* PROMPT *
Give back only the lines in the records below from the one with "- This study" to the one with "- The modeling", both inclusive, word for word.

* GIVEN DATA *
***

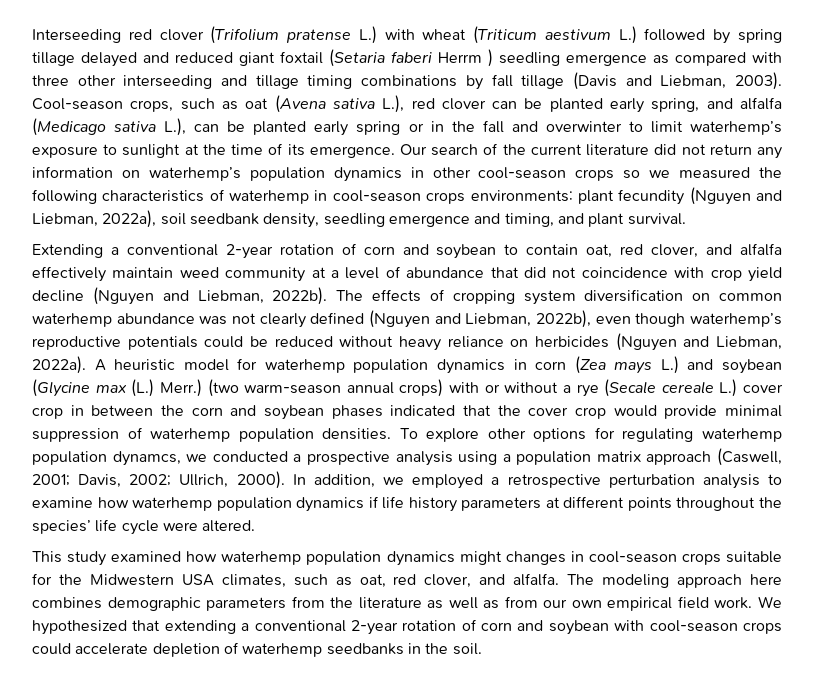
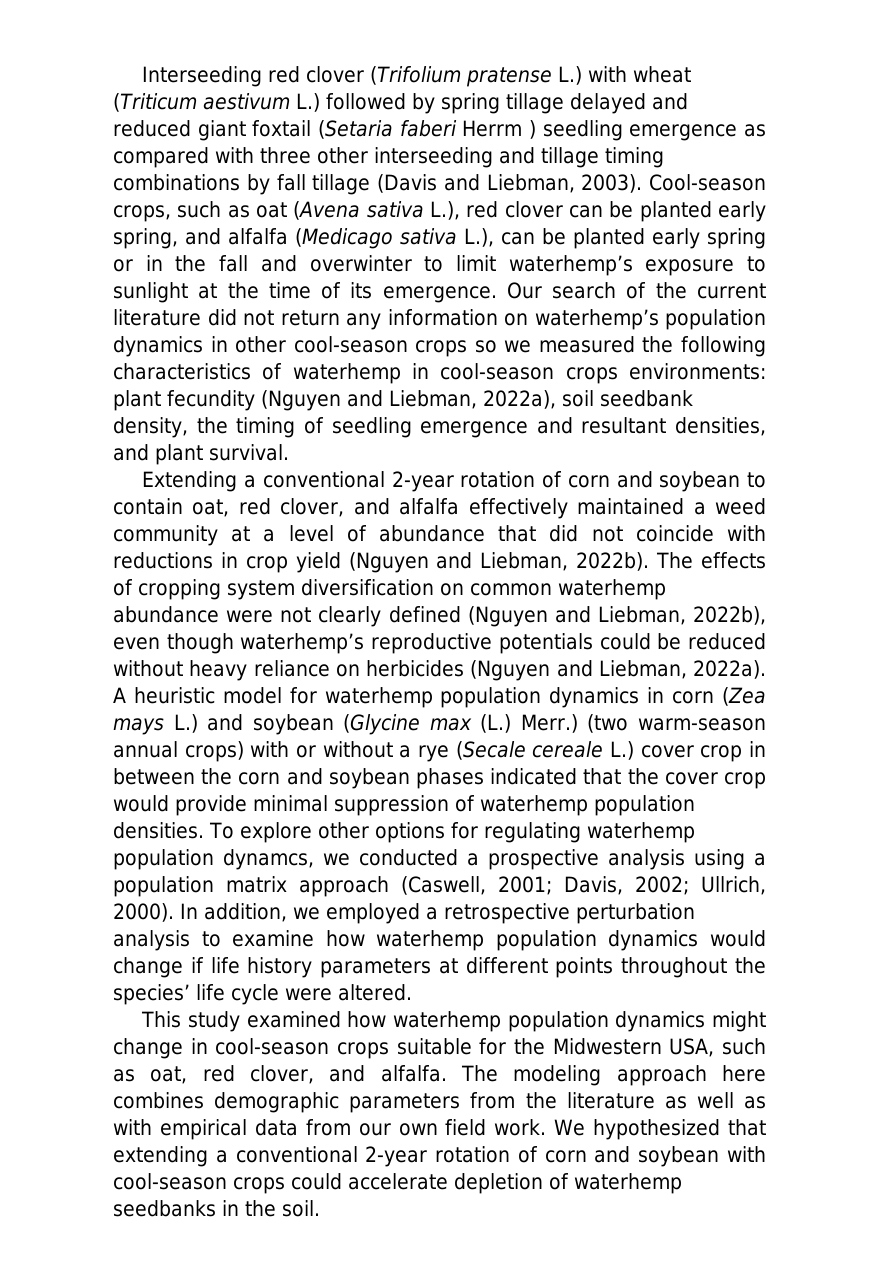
- Our search of the current literature did not return any information on waterhemp’s population dynamics in other cool-season crops so we measured the following characteristics of waterhemp in cool-season crops environments: plant fecundity (Nguyen and Liebman, 2022a), soil seedbank density, seedling emergence and timing, and plant survival.
+ Our search of the current literature did not return any information on waterhemp’s population dynamics in other cool-season crops so we measured the following characteristics of waterhemp in cool-season crops environments: plant fecundity (Nguyen and Liebman, 2022a), soil seedbank density, the timing of seedling emergence and resultant densities, and plant survival.
- Extending a conventional 2-year rotation of corn and soybean to contain oat, red clover, and alfalfa effectively maintain weed community at a level of abundance that did not coincidence with crop yield decline (Nguyen and Liebman, 2022b).
+ Extending a conventional 2-year rotation of corn and soybean to contain oat, red clover, and alfalfa effectively maintained a weed community at a level of abundance that did not coincide with reductions in crop yield (Nguyen and Liebman, 2022b).
- The effects of cropping system diversification on common waterhemp abundance was not clearly defined (Nguyen and Liebman, 2022b), even though waterhemp’s reproductive potentials could be reduced without heavy reliance on herbicides (Nguyen and Liebman, 2022a).
+ The effects of cropping system diversification on common waterhemp abundance were not clearly defined (Nguyen and Liebman, 2022b), even though waterhemp’s reproductive potentials could be reduced without heavy reliance on herbicides (Nguyen and Liebman, 2022a).
- In addition, we employed a retrospective perturbation analysis to examine how waterhemp population dynamics if life history parameters at different points throughout the species’ life cycle were altered.
+ In addition, we employed a retrospective perturbation analysis to examine how waterhemp population dynamics would change if life history parameters at different points throughout the species’ life cycle were altered.
- This study examined how waterhemp population dynamics might changes in cool-season crops suitable for the Midwestern USA climates, such as oat, red clover, and alfalfa.
+ This study examined how waterhemp population dynamics might change in cool-season crops suitable for the Midwestern USA, such as oat, red clover, and alfalfa.
- The modeling approach here combines demographic parameters from the literature as well as from our own empirical field work.
+ The modeling approach here combines demographic parameters from the literature as well as with empirical data from our own field work.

***

* ANSWER SECTION *
- This study examined how waterhemp population dynamics might changes in cool-season crops suitable for the Midwestern USA climates, such as oat, red clover, and alfalfa.
+ This study examined how waterhemp population dynamics might change in cool-season crops suitable for the Midwestern USA, such as oat, red clover, and alfalfa.
- The modeling approach here combines demographic parameters from the literature as well as from our own empirical field work.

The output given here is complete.